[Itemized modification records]
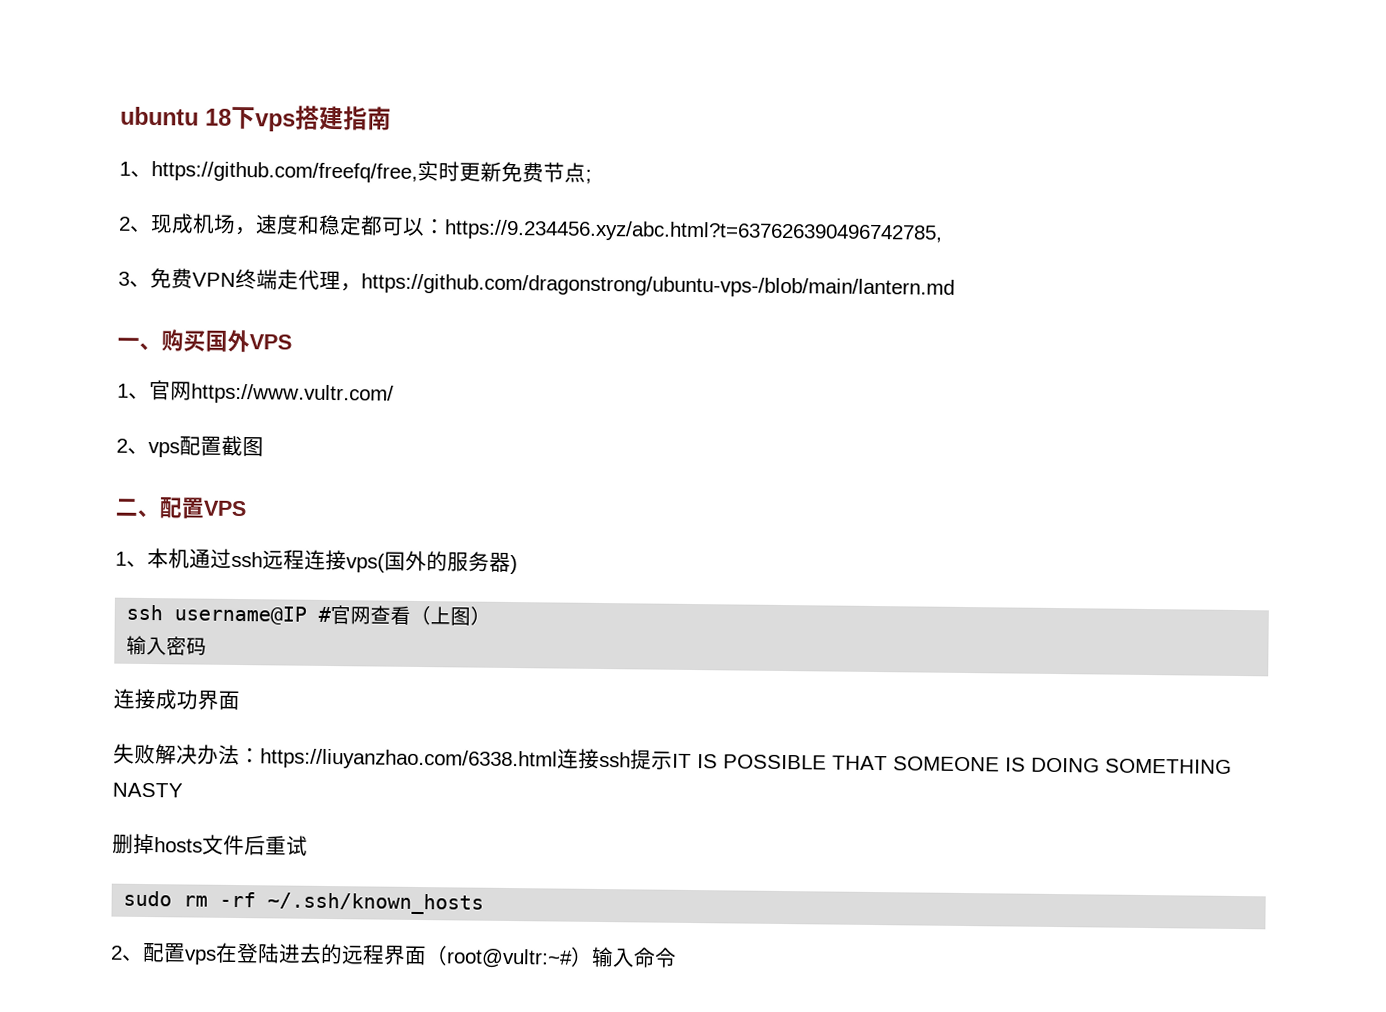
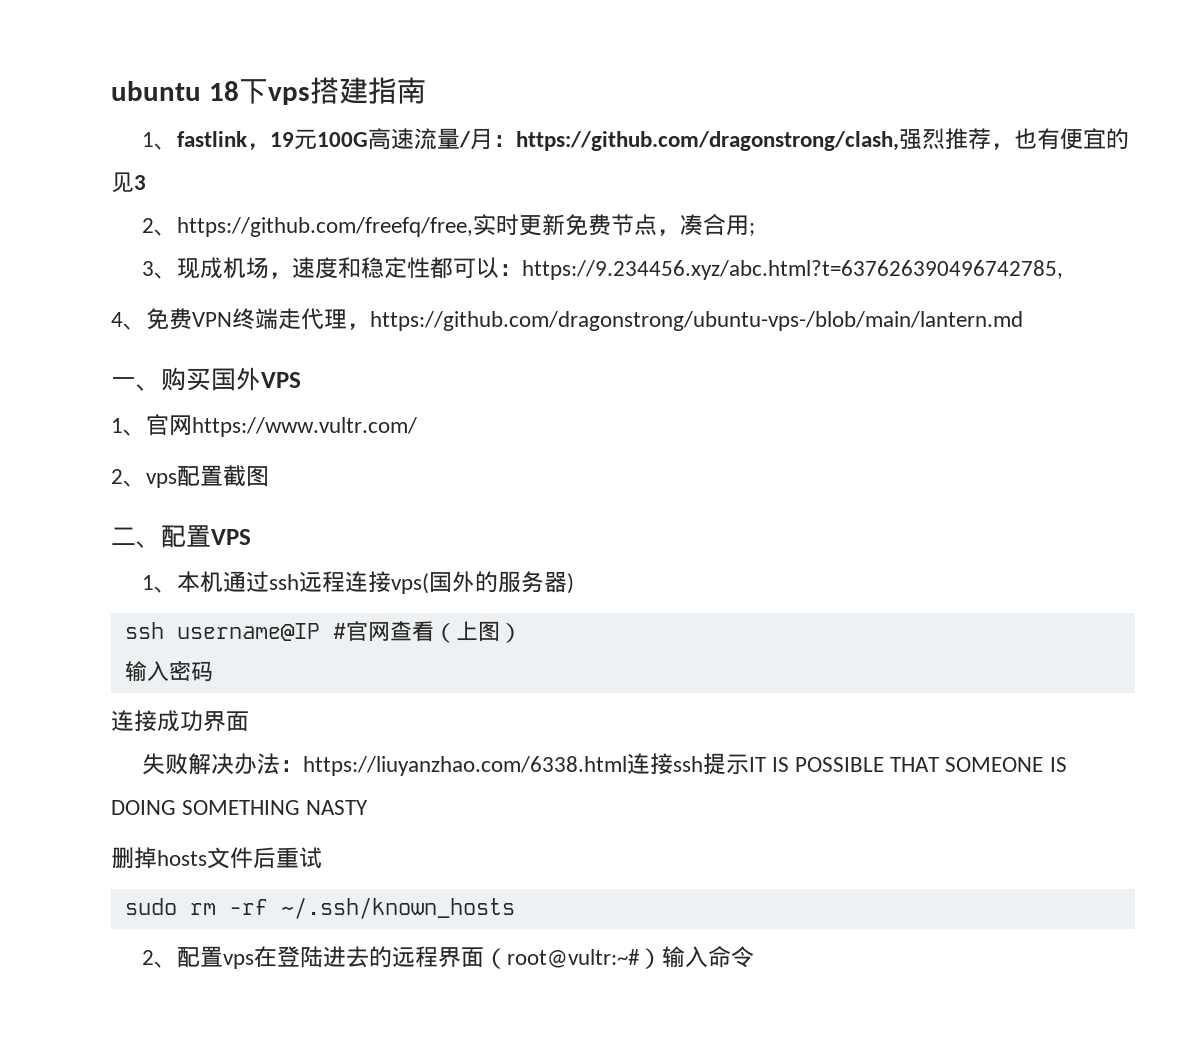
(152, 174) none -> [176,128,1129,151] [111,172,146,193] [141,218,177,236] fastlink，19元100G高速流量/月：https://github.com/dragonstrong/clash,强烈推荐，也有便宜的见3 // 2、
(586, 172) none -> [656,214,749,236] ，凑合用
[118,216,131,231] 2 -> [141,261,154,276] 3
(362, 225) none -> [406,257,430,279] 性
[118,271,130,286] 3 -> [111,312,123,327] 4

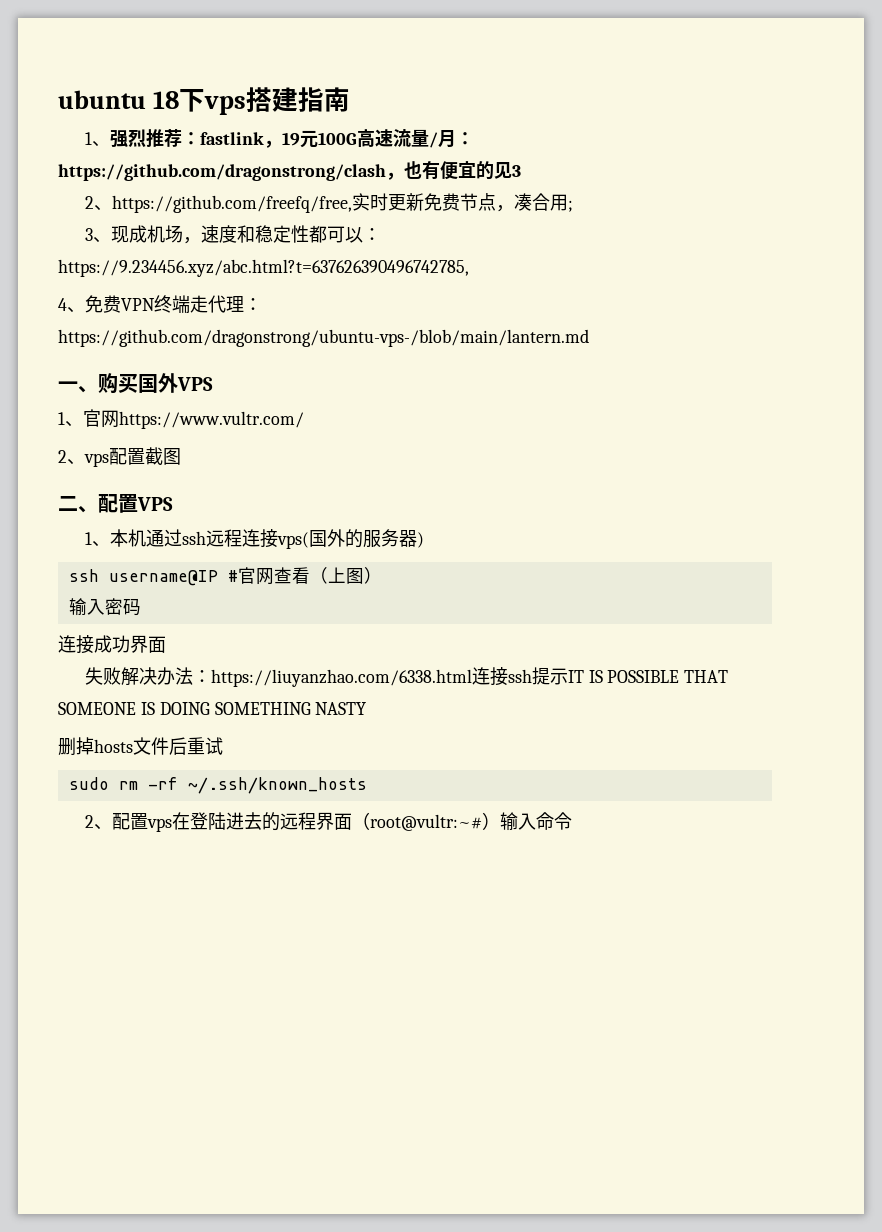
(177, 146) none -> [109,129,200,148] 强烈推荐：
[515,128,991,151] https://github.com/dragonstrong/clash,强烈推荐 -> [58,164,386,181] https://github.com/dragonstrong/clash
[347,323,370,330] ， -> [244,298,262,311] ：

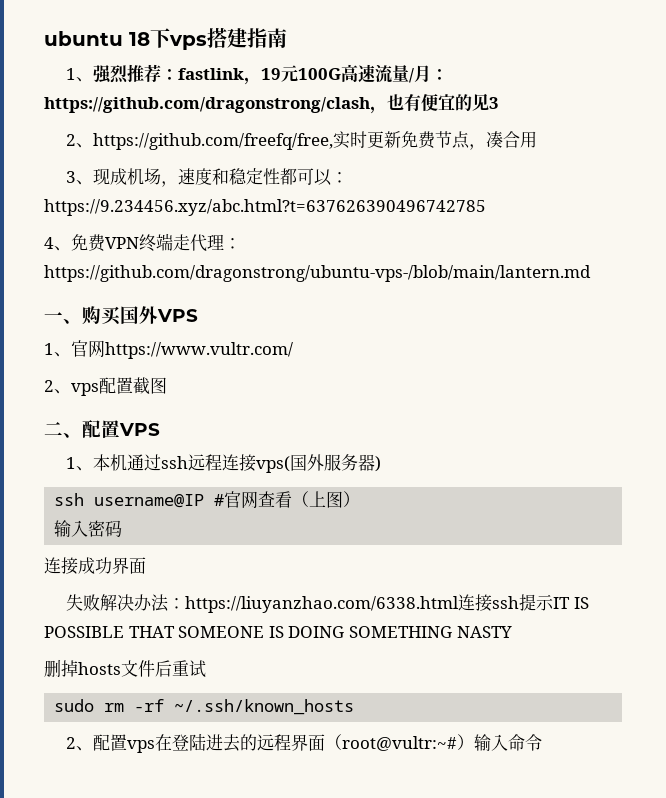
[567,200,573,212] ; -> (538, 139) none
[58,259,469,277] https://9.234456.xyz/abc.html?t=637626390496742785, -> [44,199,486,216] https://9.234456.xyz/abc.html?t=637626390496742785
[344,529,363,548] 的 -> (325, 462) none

**What is expected:** Leave the pictures out, and transcribe each of the records exactly.

**Task answer:**
(152, 174) none -> [176,128,1129,151] [111,172,146,193] [141,218,177,236] fastlink，19元100G高速流量/月：https://github.com/dragonstrong/clash,强烈推荐，也有便宜的见3 // 2、
(586, 172) none -> [656,214,749,236] ，凑合用
[118,216,131,231] 2 -> [141,261,154,276] 3
(362, 225) none -> [406,257,430,279] 性
[118,271,130,286] 3 -> [111,312,123,327] 4

(177, 146) none -> [109,129,200,148] 强烈推荐：
[515,128,991,151] https://github.com/dragonstrong/clash,强烈推荐 -> [58,164,386,181] https://github.com/dragonstrong/clash
[347,323,370,330] ， -> [244,298,262,311] ：

[567,200,573,212] ; -> (538, 139) none
[58,259,469,277] https://9.234456.xyz/abc.html?t=637626390496742785, -> [44,199,486,216] https://9.234456.xyz/abc.html?t=637626390496742785
[344,529,363,548] 的 -> (325, 462) none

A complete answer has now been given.